The EESA contributors authored chapter 11, Next-Generation Soil Biogeochemistry Model Representations: A Proposed Community Open-Source Model Farm (BeTR-S), to provide an open-source software package designed to simulate the processes that they consider to be among the most important in soil biogeochemistry. Riley explained that their contributions mark an important development in being able to accurately portray soil biogeochemical processes that play an important role in the global climate.
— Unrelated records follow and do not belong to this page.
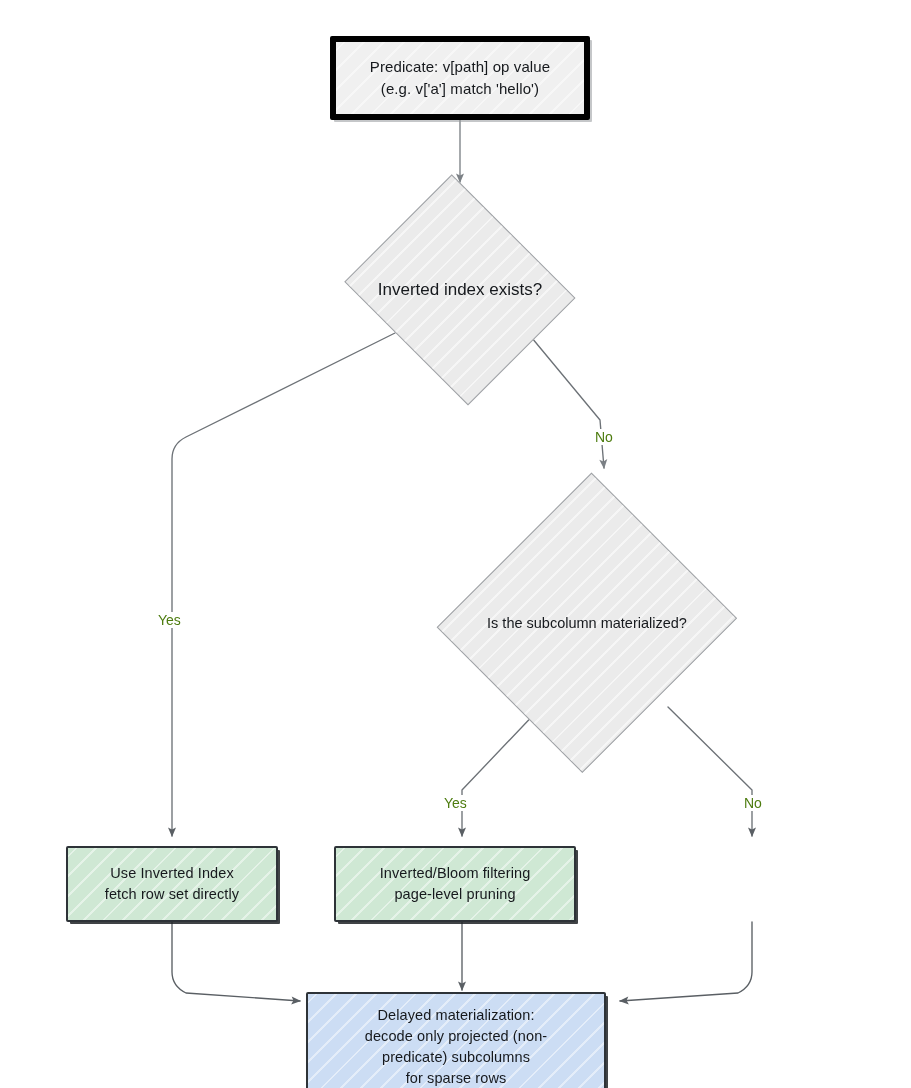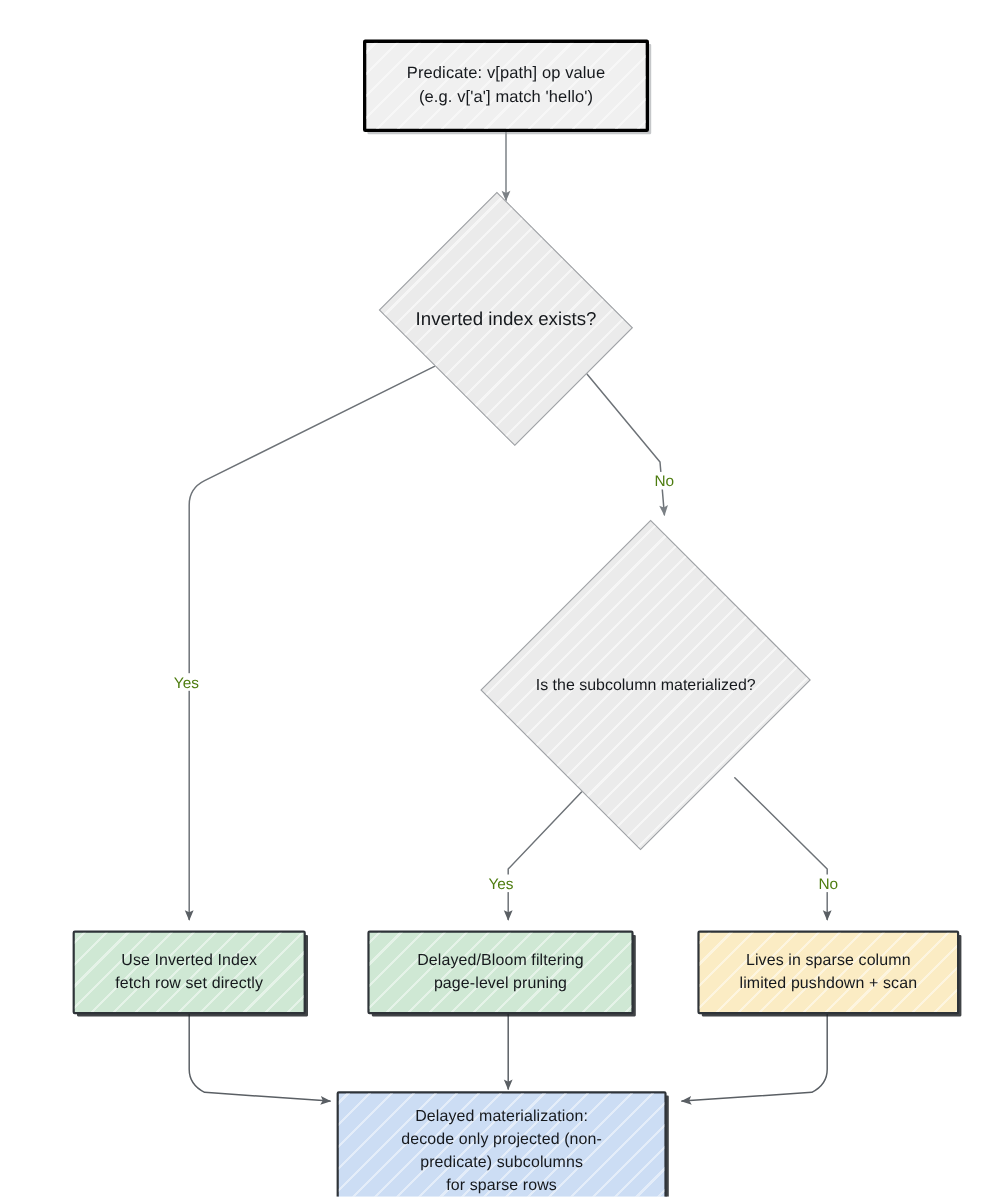--- a/index.html
+++ b/index.html
@@ -53,7 +53,7 @@
     box-shadow: 3px 3px 0 -1px rgba(30,34,38,0.85);
   }
   .rect.soft {
-    border: 3px solid #000000;
+    border: 6px solid #000000;
     box-shadow: 3px 3px 0 -1px rgba(150,153,157,0.55);
   }
   

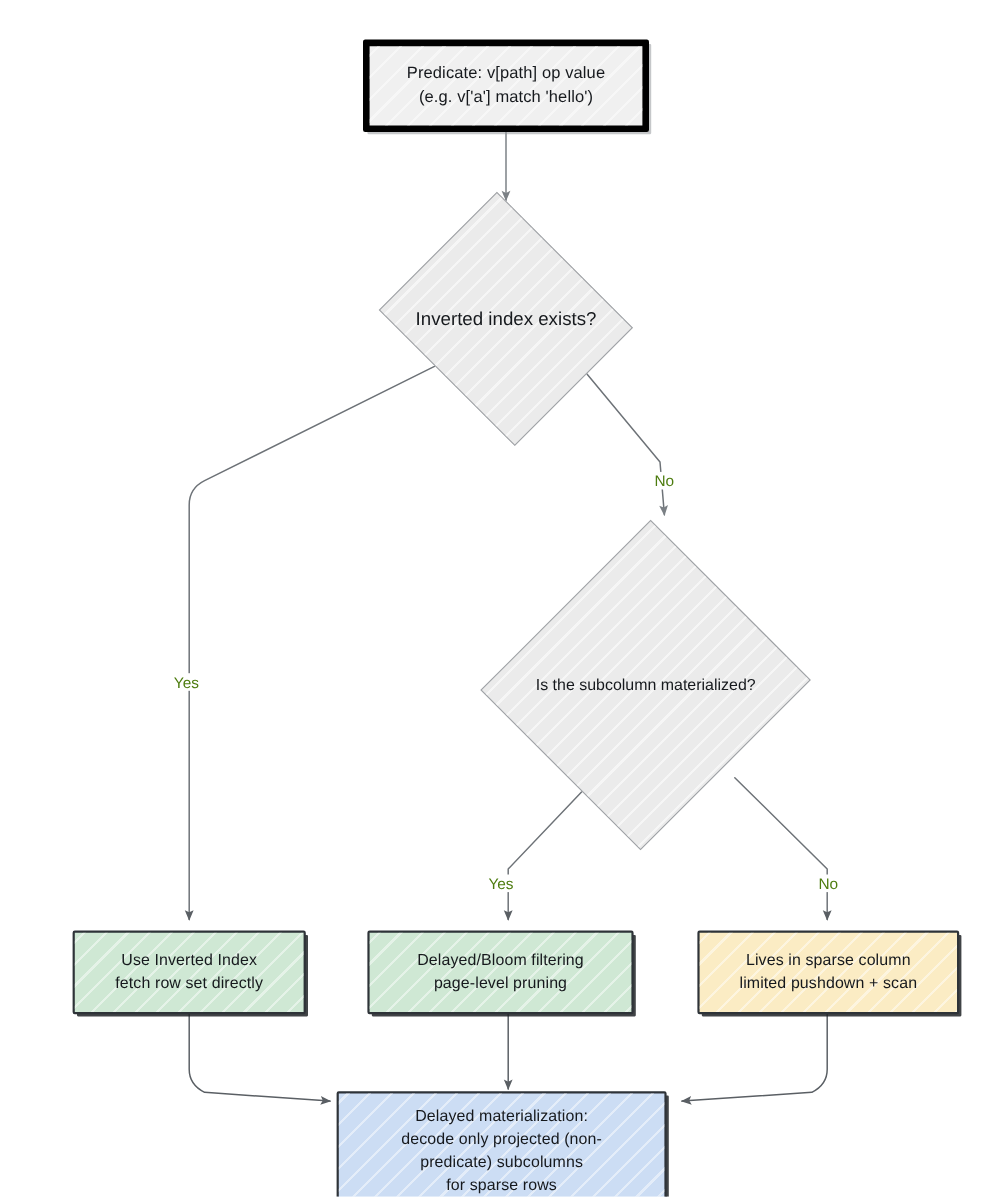--- a/index.html
+++ b/index.html
@@ -185,7 +185,7 @@
   </div>
 
   <div class="node rect hatch" style="left:334px; top:846px; width:242px; height:76px; background:#cfe8d4;">
-    <div class="node-label" style="font-size:14.5px;">Delayed/Bloom filtering
+    <div class="node-label" style="font-size:14.5px;">Inverted/Bloom filtering
 page-level pruning</div>
   </div>
 

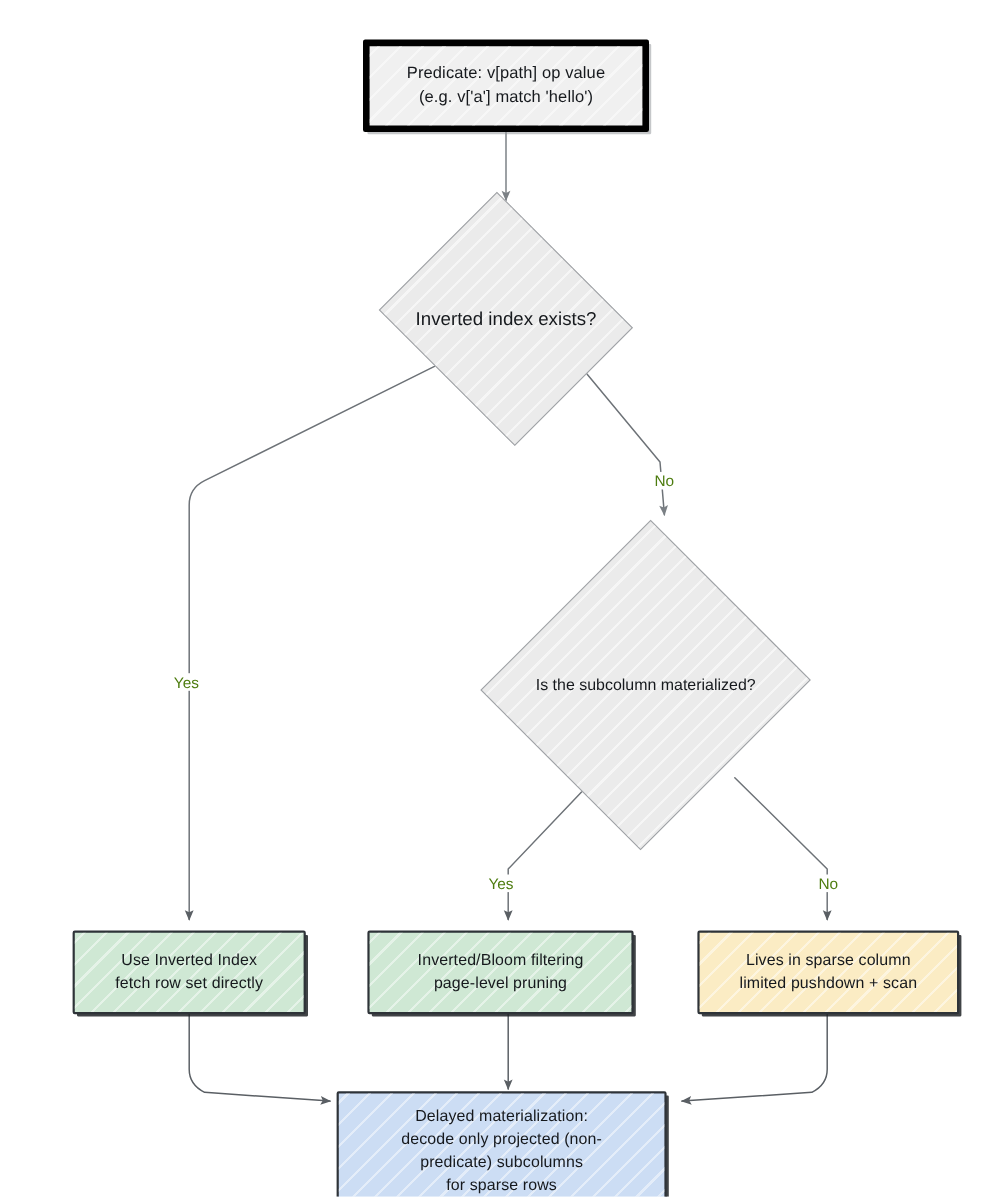--- a/index.html
+++ b/index.html
@@ -189,10 +189,6 @@
 page-level pruning</div>
   </div>
 
-  <div class="node rect hatch" style="left:634px; top:846px; width:238px; height:76px; background:#fbecc4;">
-    <div class="node-label" style="font-size:14.5px;">Lives in sparse column
-limited pushdown + scan</div>
-  </div>
 
   <div class="node rect hatch" style="left:306px; top:992px; width:300px; height:130px; background:#ccddf4; align-items:flex-start; padding-top:11px;">
     <div class="node-label" style="font-size:14.5px;">Delayed materialization:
“The system is very complex and until now there has been no universally available software to analyze these interactions,” said Riley. “In the real world, microbial processes in the soil and mineral surface interaction processes are happening all the time but it’s difficult and time consuming for scientists to incorporate them in a numerical model. With this open-source model that we have developed, we have made it easier for scientists to explore their own hypotheses on how soil biogeochemical processes affect soil carbon cycling, and ultimately how those processes interact with climate.”

EESA Staff Scientist Jinyun Tang developed the open-source code, and Riley, EESA research scientists Qing Zhu and Nick Bouskill, and former postdoc fellow Rose Abramoff contributed to the chapter. Carlos Sierra from the Max Planck Institute in Jena, Germany is also a co-author. This code is being applied by the Belowground Biogeochemistry Scientific Focus Area project led by EESA Senior Scientist Margaret Torn and by EESA scientists involved in the global land model ELM, which is a component of E3SM.